— Какую задачу? — спросил я.
— Идти вслед за армиями Клейста на Кавказ, а потом, когда русские будут разбиты, начать поход на Иран, Аравию, Индию.
— Все это вы должны были выполнить силами вашего корпуса?
— Нет, наш корпус призван был стать ударно-штурмовым отрядом и политическим центром великого похода.
— Вы рады были получению этой задачи?
— Да, мы были готовы ее выполнить. Особенно радовался наш третий батальон, состоящий из добровольцев-арабов. Они уверяли нас всех в успешном завершении похода и говорили, что у нас только одно серьезное препятствие — Кавказский хребет.
— А разве англичан они не считали «препятствием»?
— О, нет! Мы все были убеждены, что стоящая в Иране десятая английская армия не выдержит нашего удара.
— Когда же вы прибыли в Россию?
— Мы покинули Грецию пятого августа, ехали через Болгарию и Румынию. Двадцать девятого августа мы остановились в селении Майорском, в Донбассе. Войдя в подчинение Клейсту, мы в строжайшем секрете двинулись в тылах его армий и дошли до Ачикулака.
— Почему же для вас избрали именно это место?
— Потому что таким положением наше командование решало двойную задачу: во-первых, отсюда мы могли идти на Иран двумя путями: через Баку и по Военно-Грузинской дороге, в зависимости от того, где быстрее обозначится успех, во-вторых, мы могли быть полезны в этих песчаных пустынях.
— Вы еще не вступали в бой?
— Третья рота нашего второго батальона шестнадцатого октября была введена в дело близ селения Андреев Курган. Но сейчас нам сказали, что в ближайшие дни придется сражаться, так как в пустыню прорвались казаки Кириченко и Селиванова.
— Через несколько часов вы, Курт Мауль, будете иметь честь разговаривать с командиром донских казаков генералом Селивановым, — не без удовольствия заметил я.
Мы встали и уселись в машину. Простуженно заворчал остывший мотор, и опять по сторонам побежали покрытые снегом буруны, тощие стебли чертополоха, бескрайные желтые пески.
Штаб донских казаков находился в полуразрушенной ферме овцеводческого совхоза № 8. Нам сказали, что генерал сейчас на командном пункте, который находится в овечьих кошарах, километрах в двадцати от совхоза.

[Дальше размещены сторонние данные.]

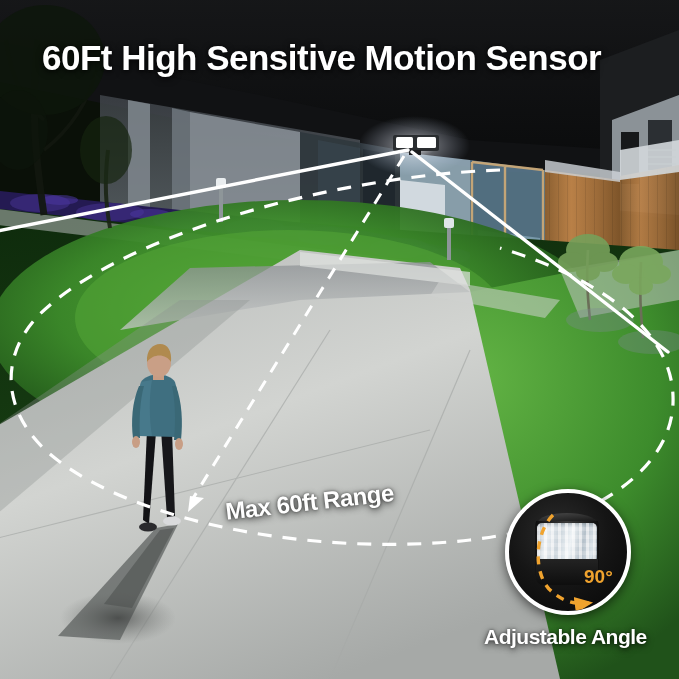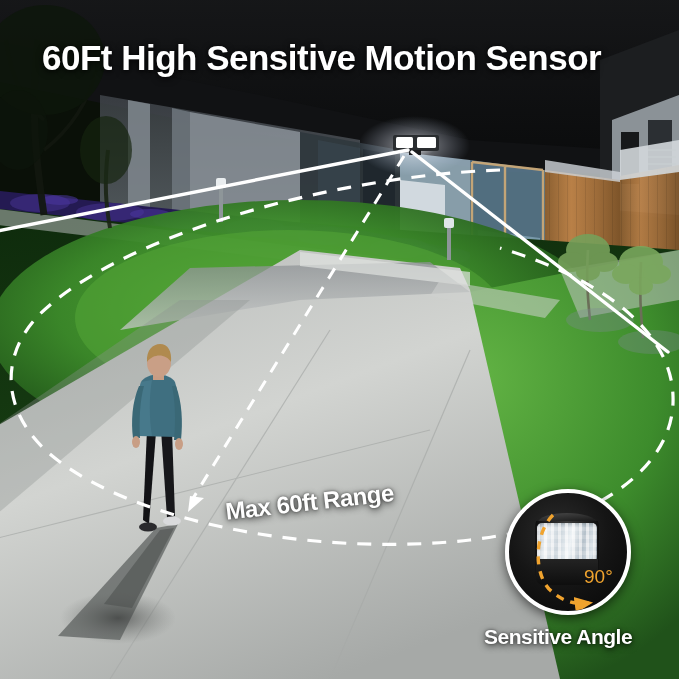"90°" #deg { font-weight: normal -> bold }
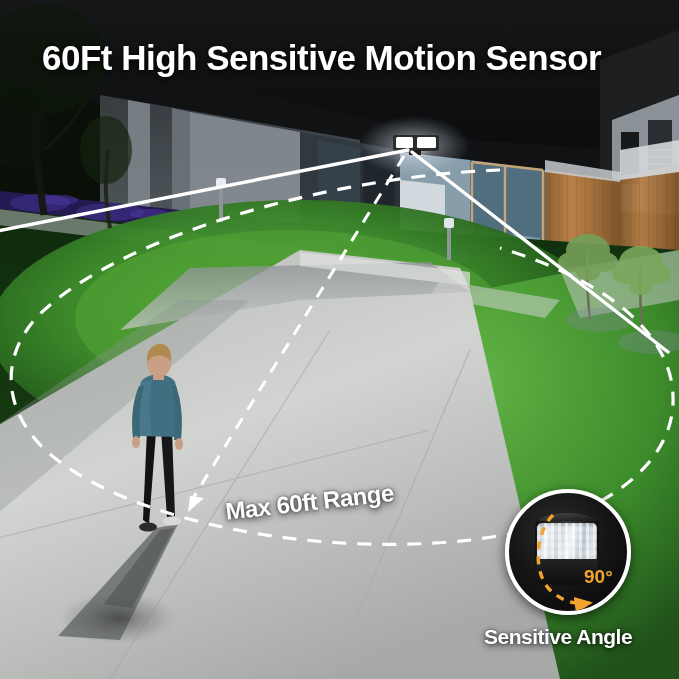"Sensitive Angle" div.txt { text: Sensitive -> Adjustable }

Мы решили отдохнуть и пообедать на ферме. Собственно, полуразрушенные стены стандартных деревянных домиков и квадратные пепелища сожженных сараев очень условно можно было назвать «фермой»: немцы так изуродовали все вокруг, что не уцелела ни одна постройка; на дорожках, между пепелищами, валялись застреленные собаки, отрубленные бараньи головы, серые клочья овечьей шерсти, окровавленные, присыпанные инеем телячьи шкуры, какое-то загаженное, затоптанное, примерзшее к земле тряпье. Единственный колодец был доверху забит трупами ягнят и собак. Песчаные буруны вокруг совхоза были исполосованы гусеницами танков и разворочены тяжелыми грузовыми машинами.
Сейчас здесь царило оживление. Прижавшись к уцелевшим стенам, пыхтели заведенные броневики. Связисты, переругиваясь, тащили тяжелые катушки с проводами. На соломе, среди двора, обедали казаки. Они сидели, не снимая винтовок и держа в поводу оседланных коней. За крайним домиком на дороге стояли два самолета, вокруг них хлопотали летчики.
Тут уже ощущалось жаркое дыхание боя. От грохота пушек дребезжали стекла. Над степью проносились вражеские самолеты. На конях и машинах подъезжали и уезжали связные. Проезжали машины, наполненные ранеными.
Усатый казак указал нам дом, где помещался штаб. Там нас встретил крепкий, коренастый полковник Панин, начальник штаба. Он сидел над картой, постукивая карандашом по столу и ероша коротко остриженные волосы. Одетый в какой-то коричневый костюм, он показался нам сугубо «штатским» человеком, пришедшим сюда из райисполкома или райкома партии. Но это было ошибочное заключение. Вскоре мы не преминули убедиться в том, что полковник Панин настоящий штабист, интересный, умный и образованный офицер.
Познакомившись с нами, он расспросил нас о дороге, коротко поговорил с пленным, приказал вывести его и стал рассказывать нам о положении.
— Тут сейчас очень тяжело, — сказал он. — Мы уже залезли довольно далеко, обошли ищерскую группировку противника и можем сейчас решить исход всей операции по овладению Моздоком и Малгобеком, потому что нависли над левым флангом немцев и угрожаем их тылам. Немцы, конечно, сразу учли эту опасность и бросили против нас более ста танков. Нам пришлось спешиться и перейти к обороне.